Oh yeah, you and what
Of the problems
that plague the world certainly one of the most troubling is
the human instinct for compassion. It is a case of too much technology,
not enough knowledge about that technology, and an overabundance
of idle time.
As these modern elements coincide, they introduce an emptiness
and a sort of loneliness that stems from the absence of the need
for a community. This social isolation motivates a sense of concern
for the natural world and traditional ways of living that seem
to share the same ideology and the same fate as these lonely
people. Unfortunately, as these concerns are voiced they often
do little to help the plight of their chosen cause, instead desensitizing
the public to notions such as outrage and vehemence, making it
very difficult, in any practical sense, to get anything done.
This is the beginning of the 21st century, an age of technological
achievement and convenience. Communication happens at the speed
of light. Even machines can communicate with one another. It
will not be too long before we can buy appliances with internal
computers and Internet capabilities that monitor their own performance
and ours and so that they may contact a technician when they
break down, or automatically place an order at the grocery store
when the food has run out. The point is that because of the human
desire for convenience people are finding themselves increasingly
baffled and marginalized by technology.
The feeling is compounded by the freedom from labour that machines
provide. Its a great asset not to be tied to a desk 12
hours a day six days a week. But when there is work to be done,
one feels that in some way energy is not being wasted, that in
fact they are part of a greater whole working toward a common
goal. Free time seems to carry none of that sense of purpose.
It is essentially idle time to be filled with personal value.
But this technological age does not promote values of community
and family. Increasingly it seems that free time is alone time
If this analysis is right then it is possible that the powerlessness
and isolation felt by these individuals creates a desire to overcome
these feelings. The first step in this process involves a sympathy
toward others recognized as being in the same condition. Once
these others are recognized they can organize on the basis of
their worldly interests. Sympathy and interest boil down in the
particular case to the effect of simply having an opinion. However,
the right to express an opinion is one of the basic human rights
supported by every democratic charter and consequently is very
empowering to those who unite under its banner.

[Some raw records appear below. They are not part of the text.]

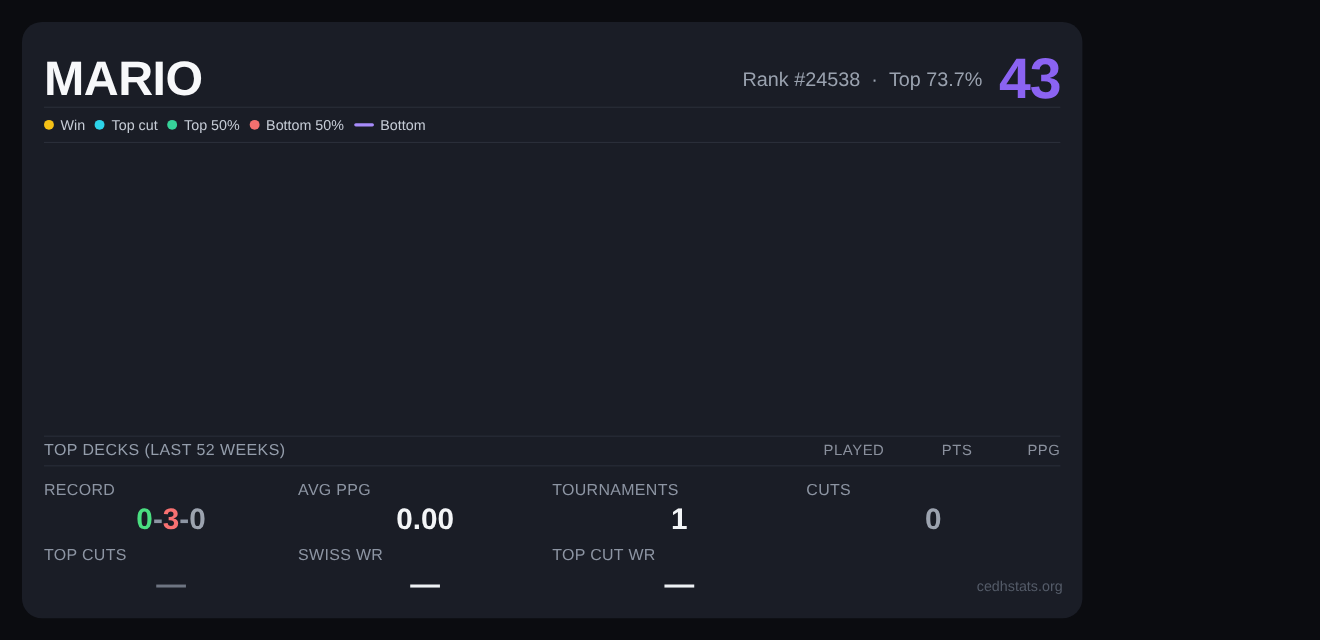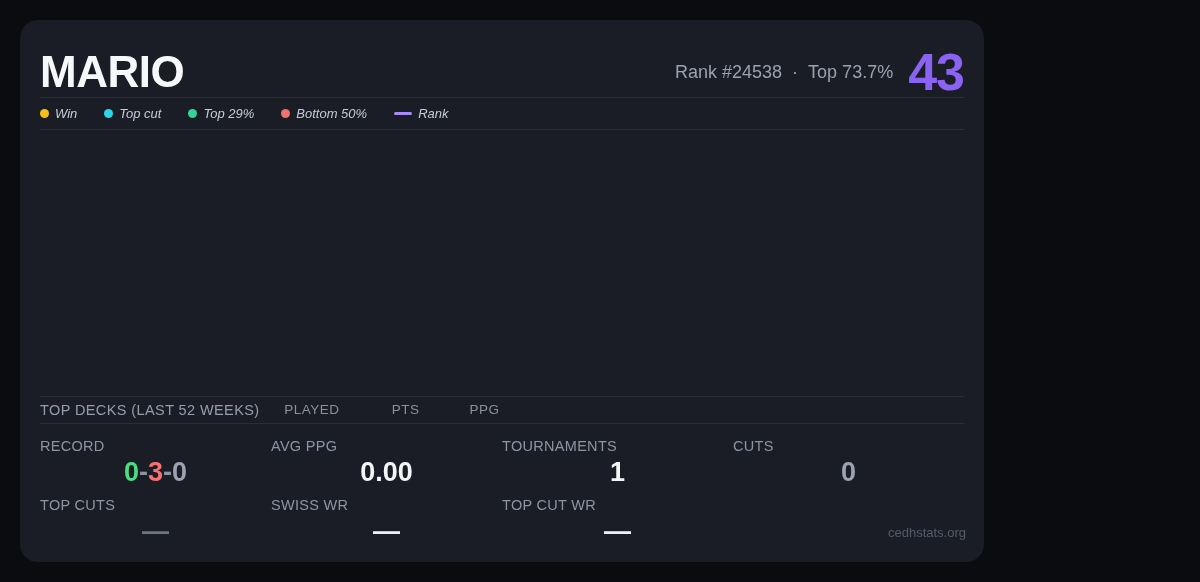--- a/index.html
+++ b/index.html
@@ -22,7 +22,7 @@
   
   .perf-row { height:31px; display:flex; justify-content:space-between; align-items:center; }
   .section-title { font-size:14.5px; color:#949dab; letter-spacing:0.4px; }
-  .legend { display:flex; gap:27px;font-style:italic; }
+  .legend { display:flex; gap:9px; }
   .legend-item { display:flex; align-items:center; gap:6px; cursor:default; }
   .legend-dot { width:9px; height:9px; border-radius:50%; }
   .legend-line { width:18px; height:3px; border-radius:2px; }

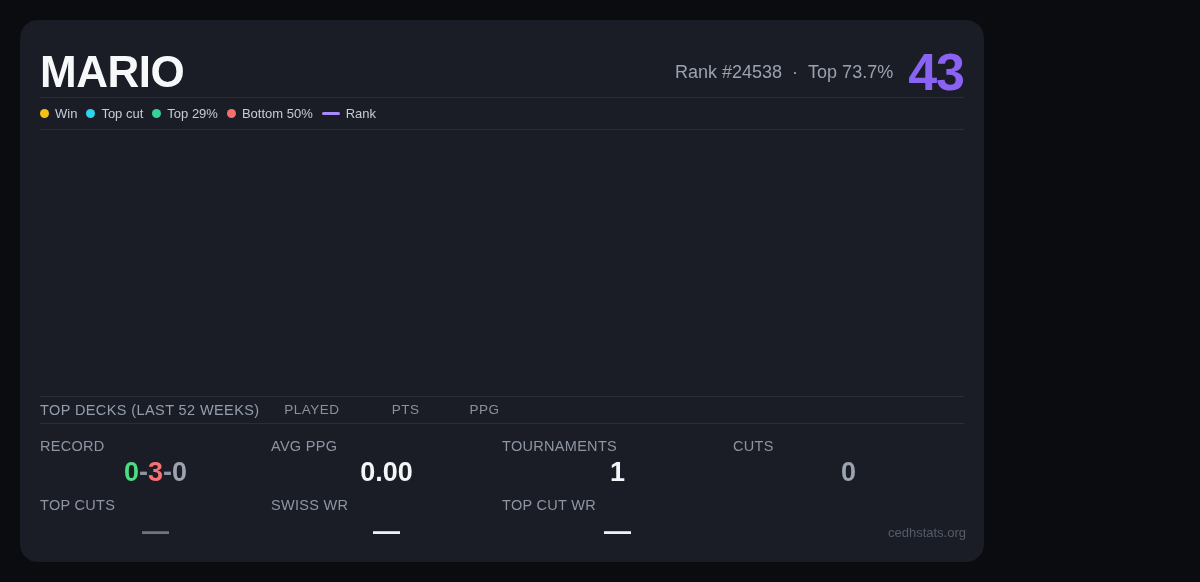--- a/index.html
+++ b/index.html
@@ -74,7 +74,7 @@
       </div>
       <div class="legend-item">
         <span class="legend-dot" style="background-color: rgb(54, 211, 153);"></span>
-        <span class="legend-label">Top 29%</span>
+        <span class="legend-label">Top 50%</span>
       </div>
       <div class="legend-item">
         <span class="legend-dot" style="background-color: rgb(244, 112, 111);"></span>

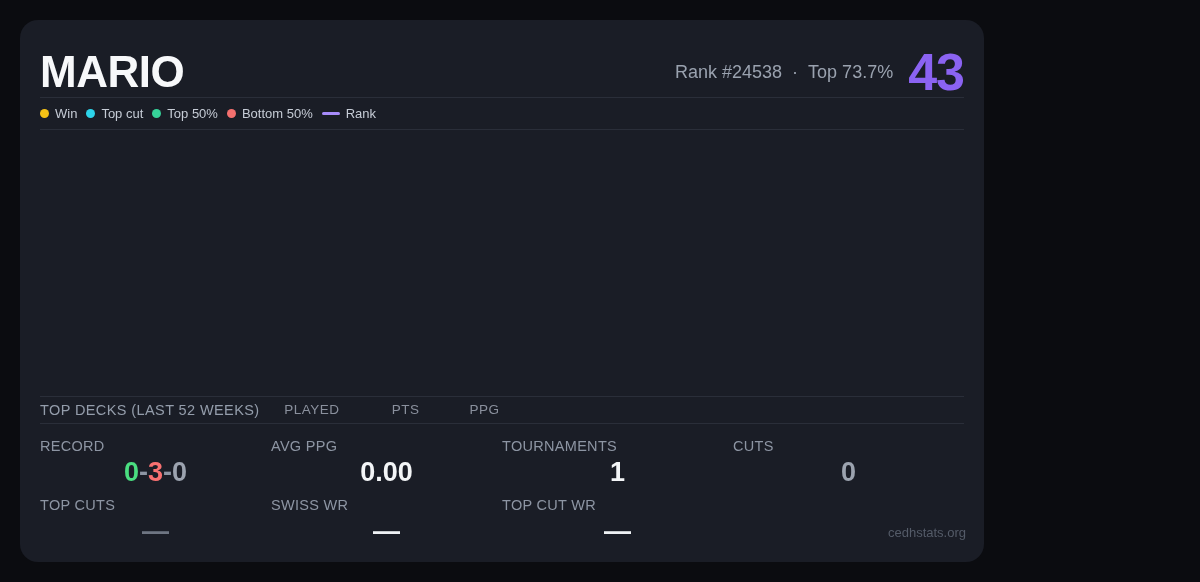--- a/index.html
+++ b/index.html
@@ -82,7 +82,7 @@
       </div>
       <div class="legend-item">
         <span class="legend-line" style="background-color: rgb(167, 139, 250);"></span>
-        <span class="legend-label">Rank</span>
+        <span class="legend-label">Bottom</span>
       </div>
     </div>
   </div>

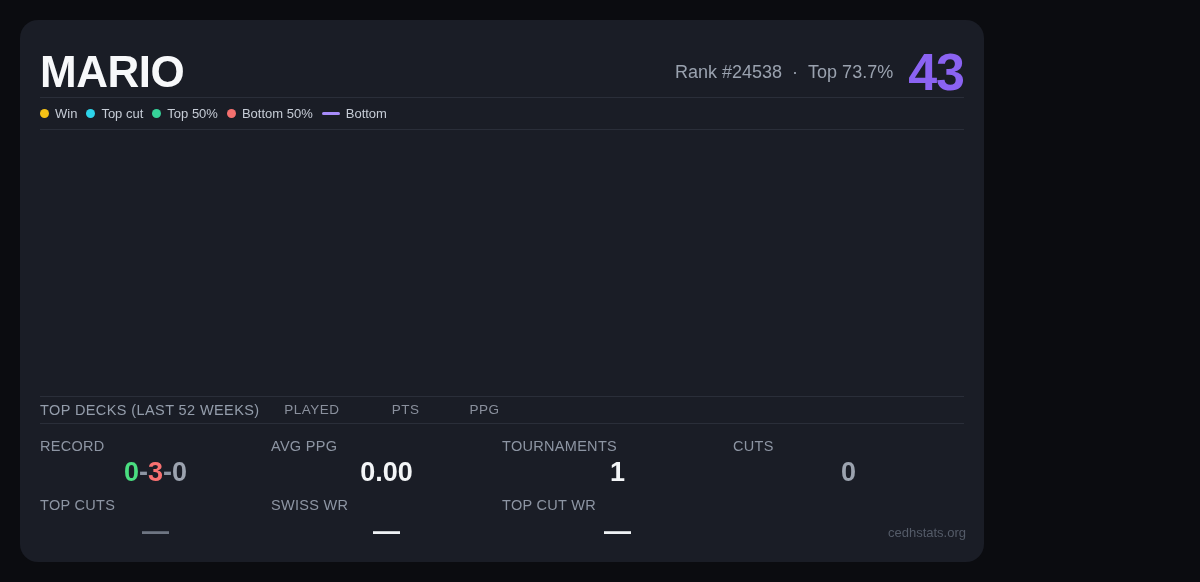--- a/index.html
+++ b/index.html
@@ -31,7 +31,7 @@
   .chart-area { flex:1; }
 
   
-  .decks-row { height:26px; display:flex; justify-content:flex-start; align-items:center; }
+  .decks-row { height:26px; display:flex; justify-content:space-between; align-items:center; }
   .deck-cols { display:flex; }
   .deck-col { width:80px; text-align:right; font-size:13.5px; color:#8a909d; letter-spacing:0.5px; }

Being opinionated
thus is associated with empowerment. The value and energy wasted
in leisure time is refocussed through special-interest groups
into a productive force.
What really bothers me about this whole process is that the world,
and my life, has not necessarily become a better place because
of the compassion shown by these people. In order to stay relevant
and validate their own existence, these groups seek official
recognition from governments and any other agency that will listen.

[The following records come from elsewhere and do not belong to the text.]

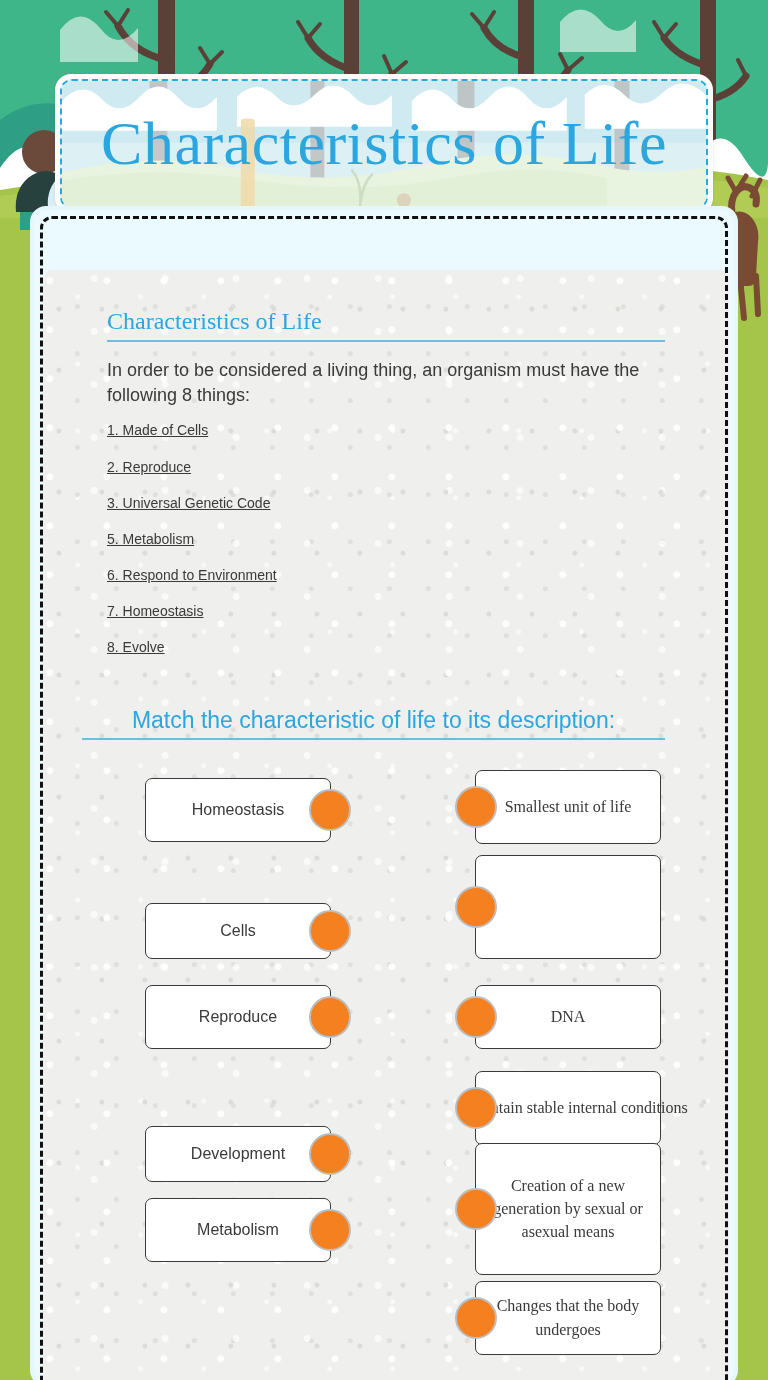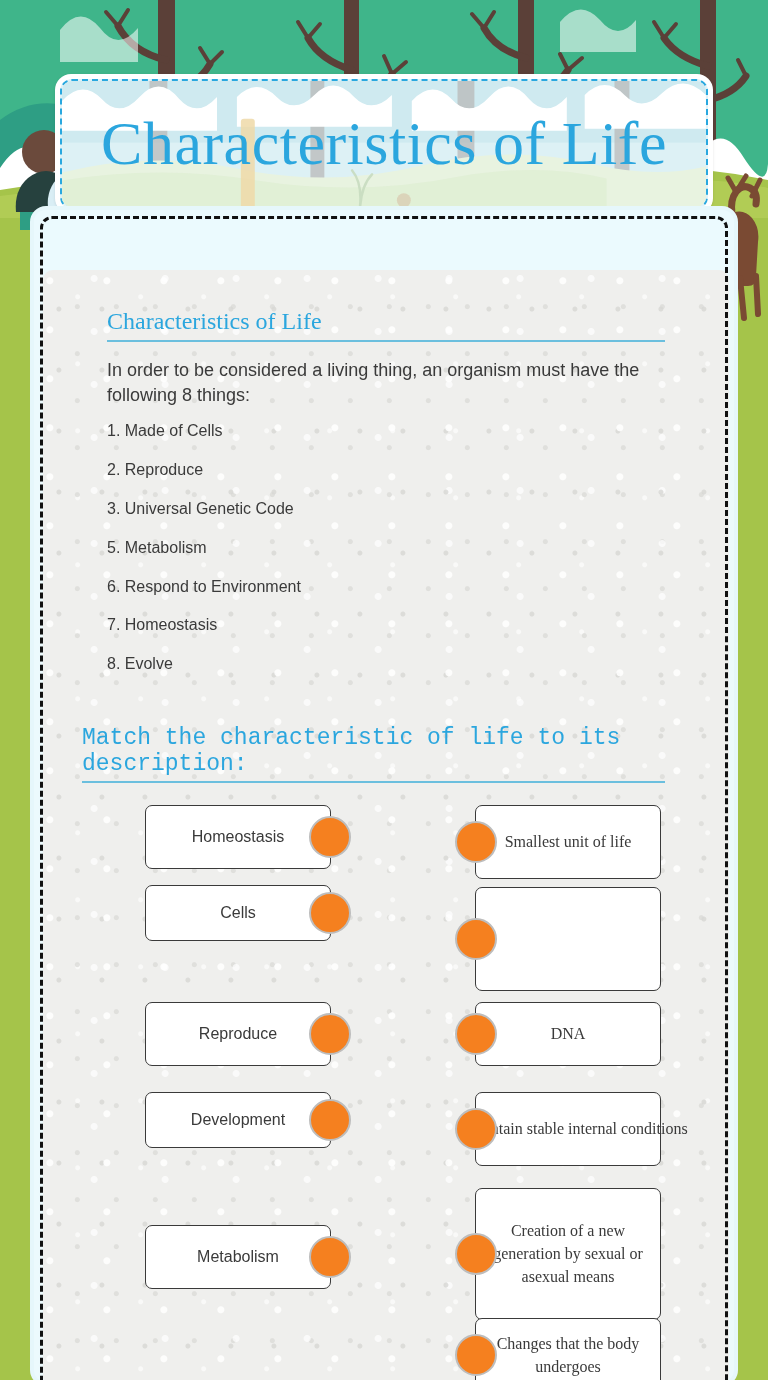--- a/index.html
+++ b/index.html
@@ -143,10 +143,11 @@
     max-width: 560px;
   }
   .list-item {
-    font-size: 16px;
+    font-size: 14px;
     color: #3A3A3A;
     line-height: 1.3;
     margin: 0 0 18px 0;
+    text-decoration: underline;
   }
 
   

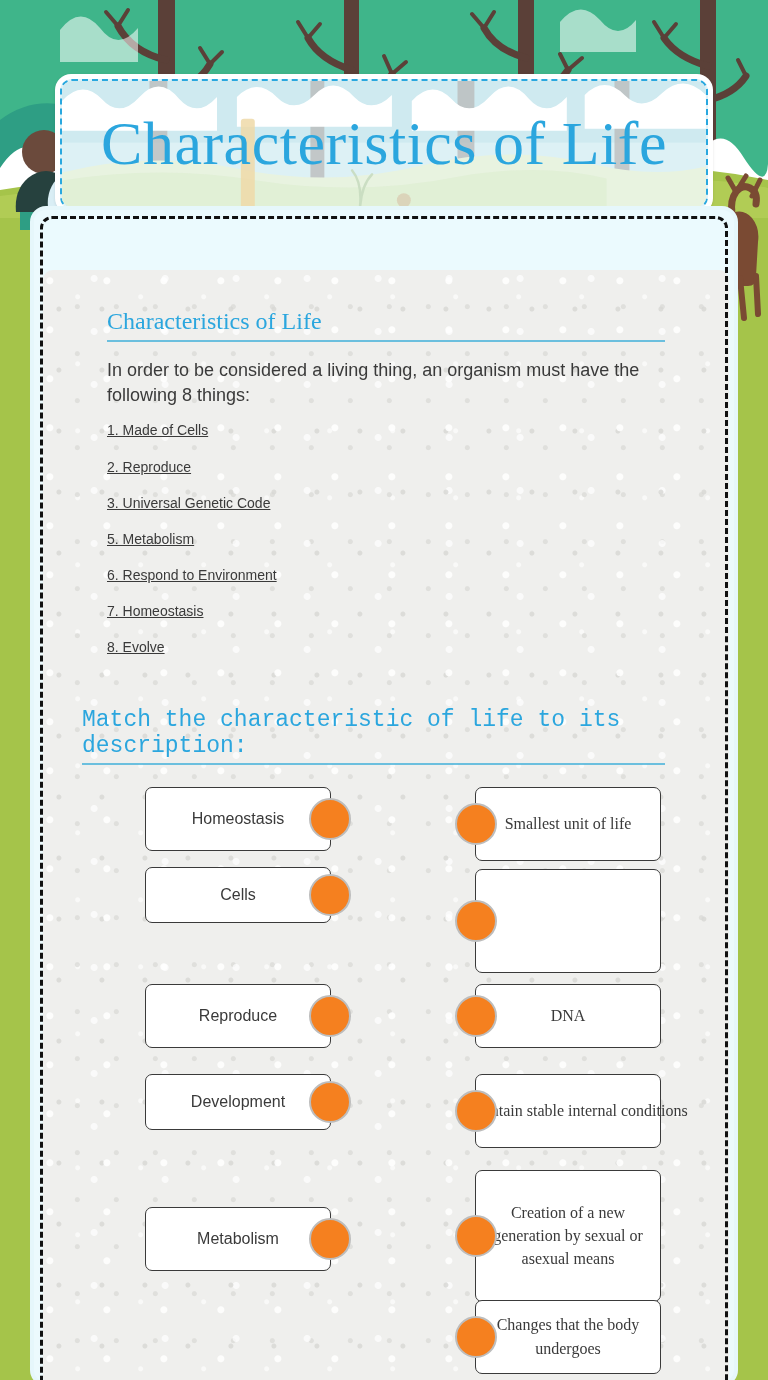--- a/index.html
+++ b/index.html
@@ -153,11 +153,12 @@
   
   #match-block { margin-top: 50px; }
   #match-head {
-    font-family: Liberation Mono, monospace;
+    font-family: Liberation Sans, sans-serif;
     font-size: 23px;
     color: #2BA6DE;
     margin: 0 0 3px -25px;
     font-weight: normal;
+    text-align: center;
   }
   #match-rule {
     height: 2px;

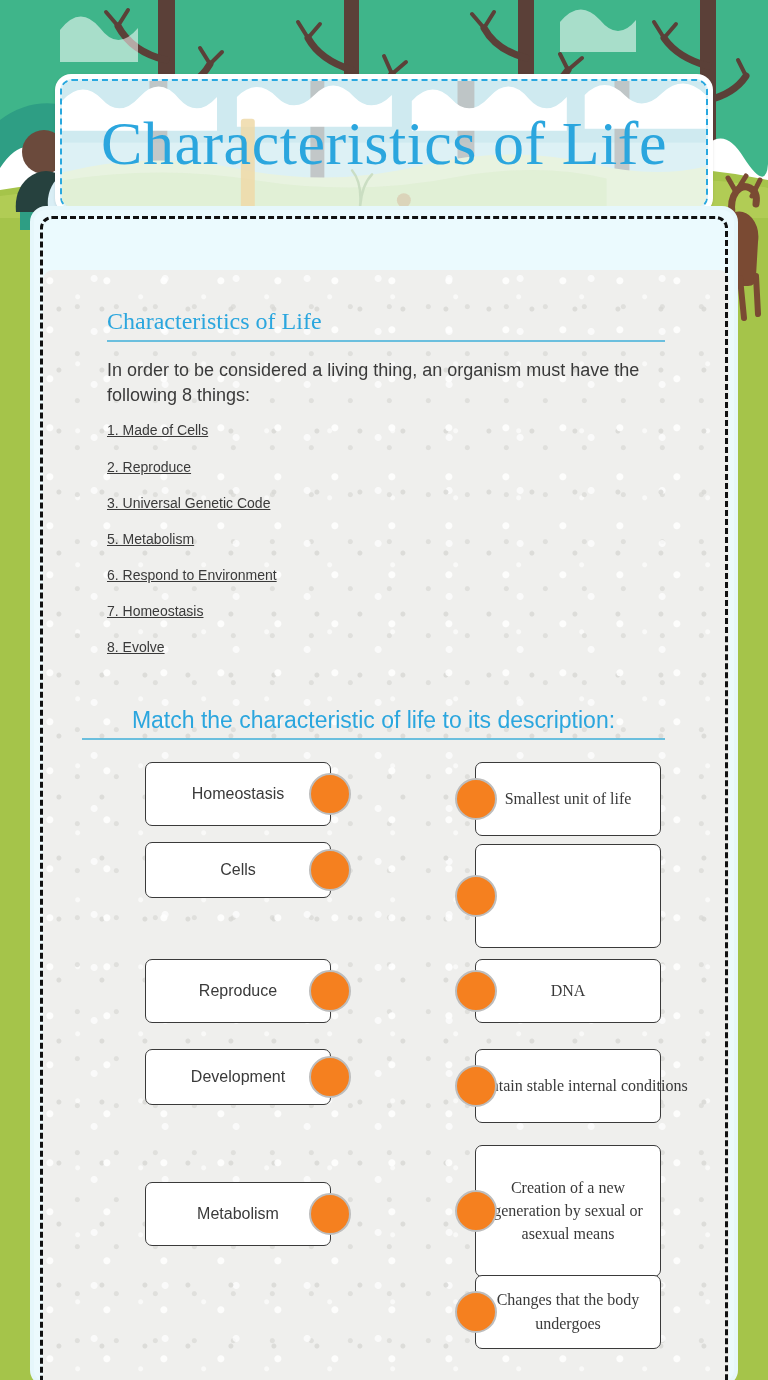--- a/index.html
+++ b/index.html
@@ -179,7 +179,7 @@
   .m-row {
     position: relative;
     display: flex;
-    align-items: flex-start;
+    align-items: flex-end;
   }
 
   .m-card {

They display their power by making shows of force in the political
arena. But it often resembles the actions of addicts who are
looking for a fix. People tend to grow desperate and radical
in the name of their opinions, fighting for what they now regard
as their god-given rights.
All this action really makes it difficult for the less motivated
among us to get a leg up. The world has become so desensitized
to the radical acts of these overly-opinionated folks that they
do not even respond to civilized requests anymore. The suggestion
box and the complaint desk are little more than fodder for the
cannons of justice. If you feel you have been dealt
with unfairly you need to raise an army of insurgents if you
want any thing to ever get done. And I just do not have the energy,
so I am left with my only option: complain to you folks.